Magnus Uggla singles chronology
| "Retrospektivt college" (1985) | "Joey Killer" (1986) | "Fula gubbar" (1986) |

= Joey Killer =

1986 Magnus Uggla song

"Joey Killer" is a song written and recorded by Magnus Uggla for his 1986 studio album Den döende dandyn.

The song's lyrics depict an era where heavy metal had become popular, and shows a typical "metalhead" trying to act tough, really wanting to be with his mother.

Many people thought Joey Killer was intended to be Joey Tempest from the band Europe, but Uggla said that he got the idea from seeing Ola Håkansson during a rehearsal with Noice, playing "I natt e hela stan vår" loud, when the door suddenly was opened up, and his mother stood there with buns and chocolate.

== Chart performance ==
The single topped the Swedish singles chart between 24 September and 5 November 1986, becoming Uggla's first number-one single in Sweden.

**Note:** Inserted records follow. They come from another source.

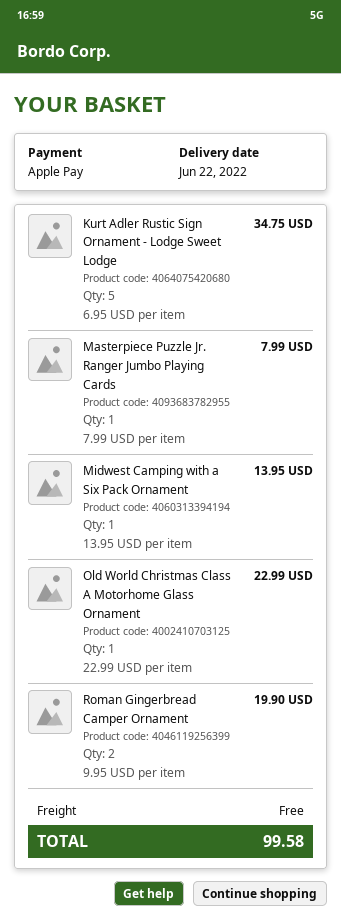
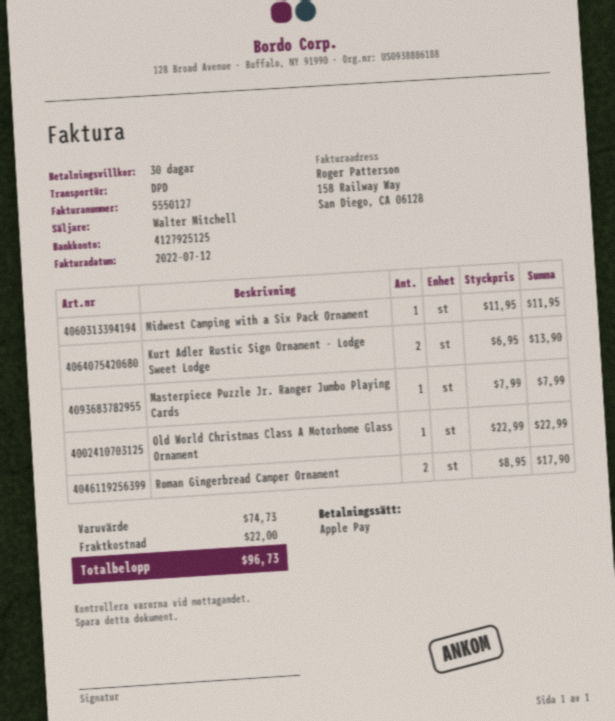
Kurt Adler Rustic Sign Ornament - Lodge Sweet Lodge: 5 x 6.95 = 34.75 -> 2 x 6.95 = 13.90
Midwest Camping with a Six Pack Ornament: 1 x 13.95 = 13.95 -> 1 x 11.95 = 11.95
Roman Gingerbread Camper Ornament: 2 x 9.95 = 19.90 -> 2 x 8.95 = 17.90
shipping: 0.00 -> 22.00
total: 99.58 -> 96.73

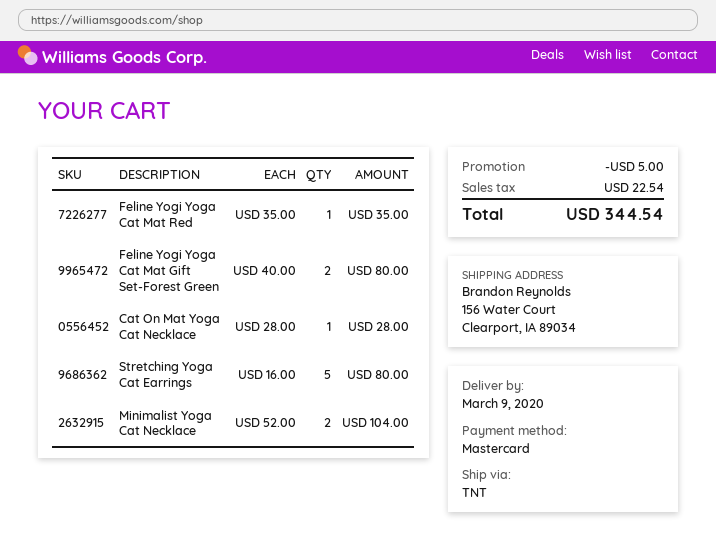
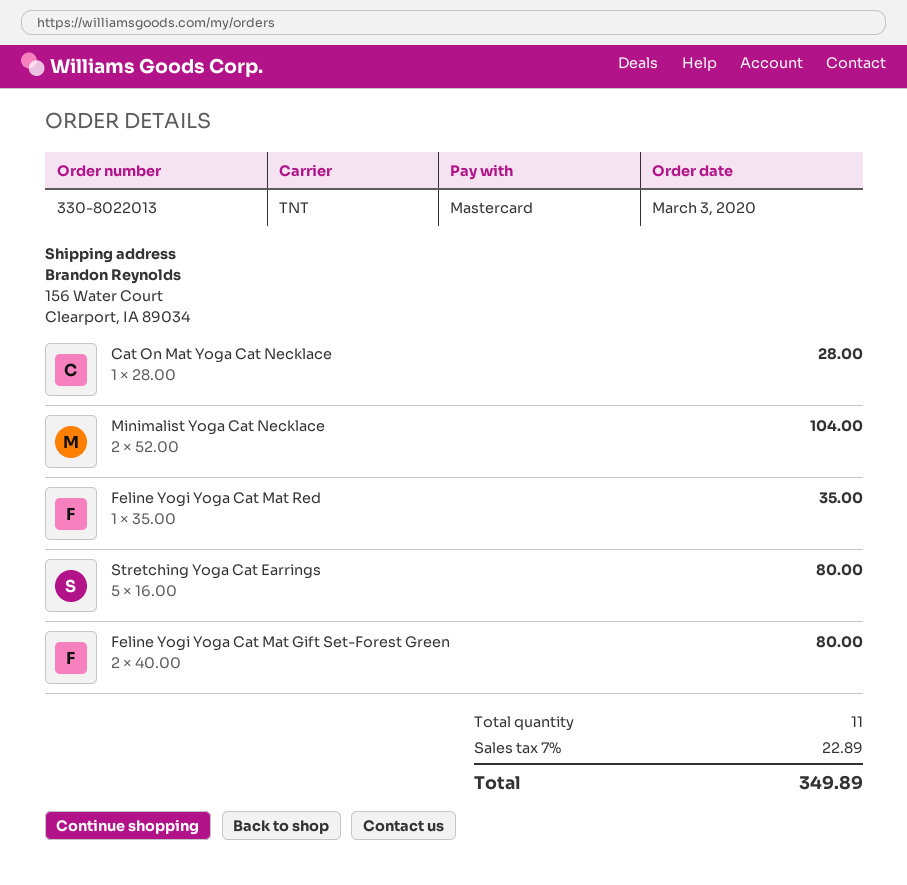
discount: 5.00 -> none
tax: 22.54 -> 22.89
total: 344.54 -> 349.89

The song also charted at Trackslistan for five weeks between 20 September 1986 – 17 January 1987, topping the chart during the second and third position. The song also charted at Svensktoppen for nine weeks between 12 October–7 December 1986, peaking at second position during the six first weeks. With the song, Uggla had reached both Svensktoppen and Trackslistan for the first time.

==Charts==

| Chart (1986) | Peak position |
|---|---|
| Sweden (Sverigetopplistan) | 1 |

==Certifications==

| Region | Certification | Certified units/sales |
| Sweden (GLF) | 3× Platinum | 150,000^{^} |
^{^} Shipments figures based on certification alone.